The Man Who Invented Motion Pictures: A True Tale of Obsession, Murder, and the Movies. Paul Fischer.  Simon & Schuster, 2022.  416 pages.  Thanks to Simon & Schuster for the free book to read and review.

Like me, have you lived your life thinking that motion pictures were invented by Thomas Edison or the Lumiere brothers? Well, you're wrong, and I taught it wrong all those years.  The real inventor of motion pictures was Louis Le Prince, a Frenchman who lived and worked primarily in Leeds, UK and New York City, who made his first films in 1887 and 1888.  Why doesn't he get the credit?  Because, before he could complete the legal processes of obtaining patents and properly introduce his invention to the world, he disappeared without a trace.  In 1890, Le Prince went to Dijon, France to visit his brother and settle his recently deceased mother's estate.  After a few days there, he was to take the train to Paris and then Calais, catch the ferry to England for a little work, and then sail home to his wife and children in New York.  His brother saw him off at the station, and Poof!  Neither he nor his luggage were ever seen again. His wife didn't know for sure that he was missing until several months later, and he was finally declared legally dead 7 years later. In 1893, Thomas Edison started promoting his new motion pictures invention, and the illustrations and patent application descriptions looked and sounded very much like Le Prince's work, leading Le Prince's wife to believe that Edison had at least stolen her husband's work and at worst may even have had her husband murdered.  I must admit here that I am firmly in the anti-Edison camp, and any assertion that he was a murderer on top of being one of the most horrible Americans in history is going to pique my interest.

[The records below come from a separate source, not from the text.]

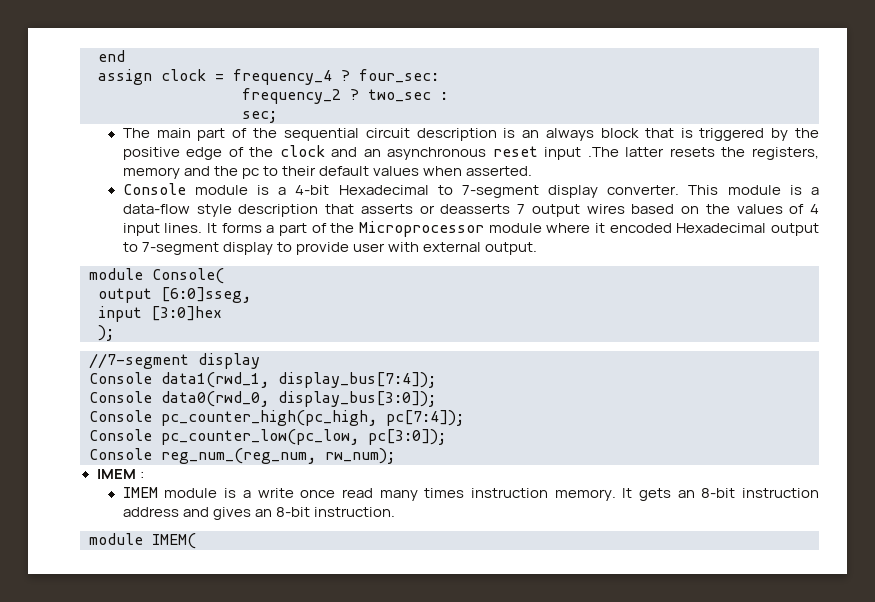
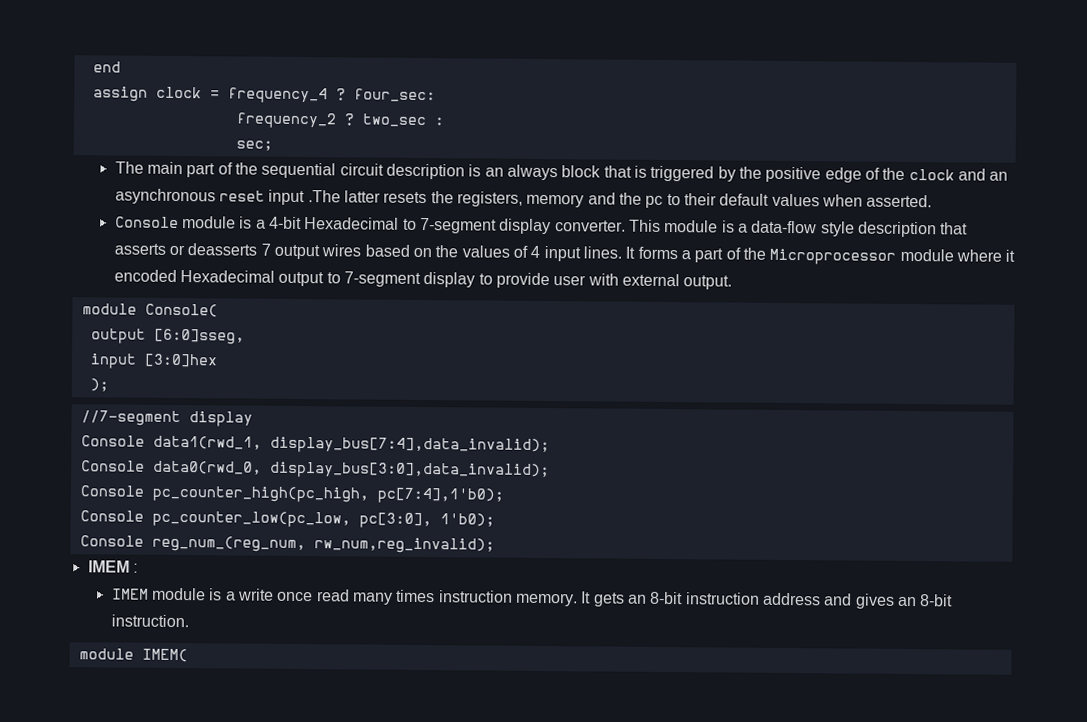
- Console data1(rwd_1, display_bus[7:4]);
+ Console data1(rwd_1, display_bus[7:4],data_invalid);
- Console data0(rwd_0, display_bus[3:0]);
+ Console data0(rwd_0, display_bus[3:0],data_invalid);
- Console pc_counter_high(pc_high, pc[7:4]);
+ Console pc_counter_high(pc_high, pc[7:4],1'b0);
- Console pc_counter_low(pc_low, pc[3:0]);
+ Console pc_counter_low(pc_low, pc[3:0], 1'b0);
- Console reg_num_(reg_num, rw_num);
+ Console reg_num_(reg_num, rw_num,reg_invalid);

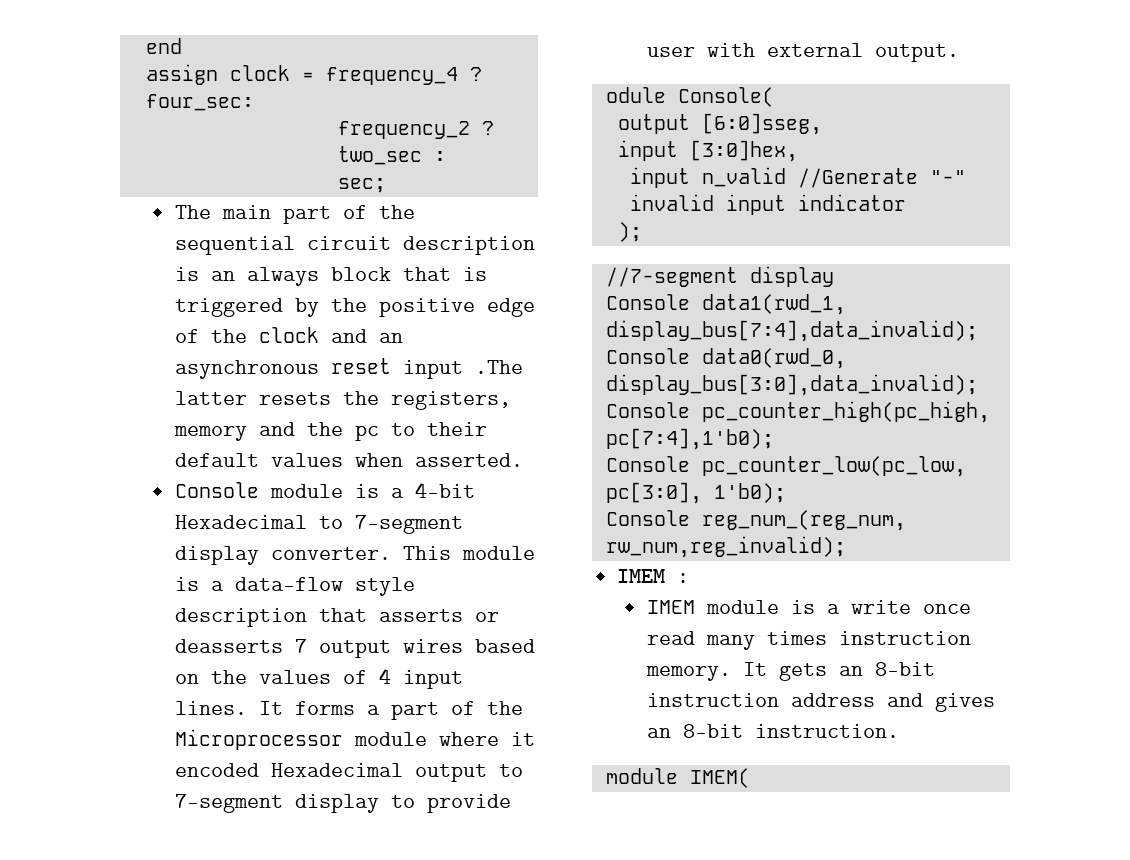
- module Console(
+ odule Console(
- input [3:0]hex
+ input [3:0]hex,
+ input n_valid //Generate "-" invalid input indicator

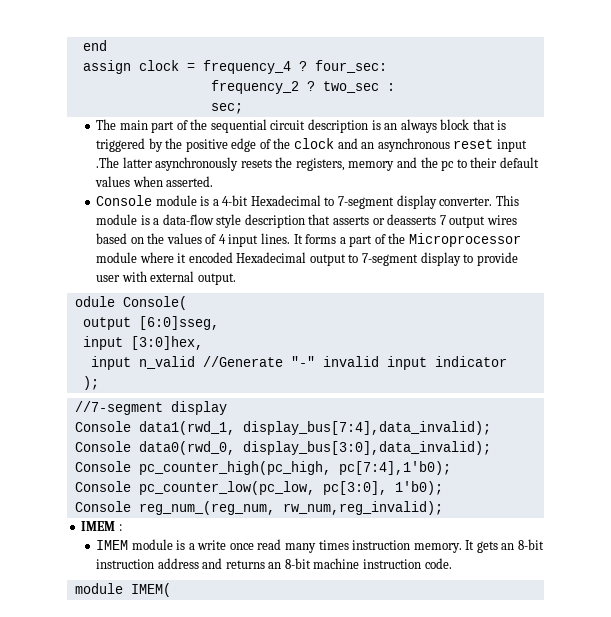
- The main part of the sequential circuit description is an always block that is triggered by the positive edge of the clock and an asynchronous reset input .The latter resets the registers, memory and the pc to their default values when asserted.
+ The main part of the sequential circuit description is an always block that is triggered by the positive edge of the clock and an asynchronous reset input .The latter asynchronously resets the registers, memory and the pc to their default values when asserted.
- It gets an 8-bit instruction address and gives an 8-bit instruction.
+ It gets an 8-bit instruction address and returns an 8-bit machine instruction code.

You know the meme "That meeting should have been an email"? This book should have been an article or a short YouTube documentary.  The overwhelming majority of the book is a tedious slog through detailed descriptions of cameras and techniques and legal actions.  Very little of the book is about Le Prince and the mystery of his disappearance, but Fischer does finally present a logical, but still shocking, theory about what happened.  If you're tech-y or legalistic, you'll enjoy.  If not, skip this book and read The Mysterious Case of Rudolf Diesel by Douglas Brunt, a very similar story about a disappearing inventor, instead.

 

The Heat Islands.  Randy Wayne White.  Minotaur, 1992.  276 pages.  #2 of 28 in Doc Ford series.

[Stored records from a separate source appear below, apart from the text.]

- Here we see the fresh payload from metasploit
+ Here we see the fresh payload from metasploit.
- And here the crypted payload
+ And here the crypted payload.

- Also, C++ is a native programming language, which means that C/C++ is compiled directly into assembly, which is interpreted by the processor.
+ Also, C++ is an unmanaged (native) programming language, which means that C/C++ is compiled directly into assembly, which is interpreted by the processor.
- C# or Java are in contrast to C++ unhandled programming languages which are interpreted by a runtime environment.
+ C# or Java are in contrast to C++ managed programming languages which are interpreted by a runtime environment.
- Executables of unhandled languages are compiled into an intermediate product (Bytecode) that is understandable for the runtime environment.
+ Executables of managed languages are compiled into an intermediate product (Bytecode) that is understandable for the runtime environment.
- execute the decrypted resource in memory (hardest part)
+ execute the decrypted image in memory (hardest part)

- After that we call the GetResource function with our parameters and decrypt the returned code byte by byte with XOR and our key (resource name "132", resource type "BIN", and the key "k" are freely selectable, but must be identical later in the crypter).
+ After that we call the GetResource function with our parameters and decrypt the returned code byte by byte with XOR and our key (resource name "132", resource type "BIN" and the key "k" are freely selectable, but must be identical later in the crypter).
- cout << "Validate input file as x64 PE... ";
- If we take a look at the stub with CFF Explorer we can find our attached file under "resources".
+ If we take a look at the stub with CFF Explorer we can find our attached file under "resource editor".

Marion "Doc" Ford is just an average marine biologist and former National Security Agent who wants to live the bachelor life in his stilt house in Dinkins Bay of Sanibel Island and study the tarpons, sharks and other marine life, supporting himself by selling collecting, preparing, and selling lab specimens for schools and labs.  However, any reader of crime fiction/thrillers knows that no secret agent has ever actually retired to a quiet life.  Sure enough, Doc is minding his own business when a crooked Florida developer (I don't think there's any other kind.) turns up dead, and one of Doc's marina buddies, quiet and unassuming fishing guide Jeth Nicoles is arrested for his murder.  Although Jeth seems resigned to being convicted for the crime, Doc is sure that he is innocent and sets out to prove it.  It's a solid "Florida Man" crime novel with mystery, action, and quirky characters that make South Florida different.



Author talk

How To Sell A Haunted House.  Grady Hendrix.  Berkley, 2023.  432 pages.  

Looking at some time sitting in a waiting room, I wanted a physical book to read, so I grabbed this off a shelf.  Grady Hendrix is an expert in the horror genre, specializing in the cheesiest horror fiction of the 1960s and 1970s.  His nonfiction book, Paperbacks From Hell, is a hilarious and enlightening history of popular culture through the lens of horror.  In each of his own novels, Hendrix selects a sub-genre and incorporates all of the defining characteristics of that sub-genre to tell a thrilling scary story full of humor.  In this case, obviously, the sub-genre is haunted houses.  Estranged siblings Louise and Mark suddenly lose their parents in a car  accident, leaving them to dispose of the family home.  Uncomfortably brought together by the tragedy, they quickly become enmeshed in deep, dark family secrets that threaten not only their lives and sanity, but the life and sanity of Louise's 5-year old daughter.  The house and its contents fight the planned disposal.  As the tagline says, "some houses don't want to be sold, and their home has other plans for both of them."  It's a fun-scary read that ticks all the boxes of the haunted house sub-genre.  On another level, I can also see why this book connected with so many people.  If you've ever dealt with family issues - who hasn't? - or disposed of your parents' property - a huge chunk of your life - this book will stir thoughts and feelings.  



The Lincoln Myth.  Steve Berry.  Ballantine Books, 2014.  448 pages.  Book #9 of 20, Cotton Malone series.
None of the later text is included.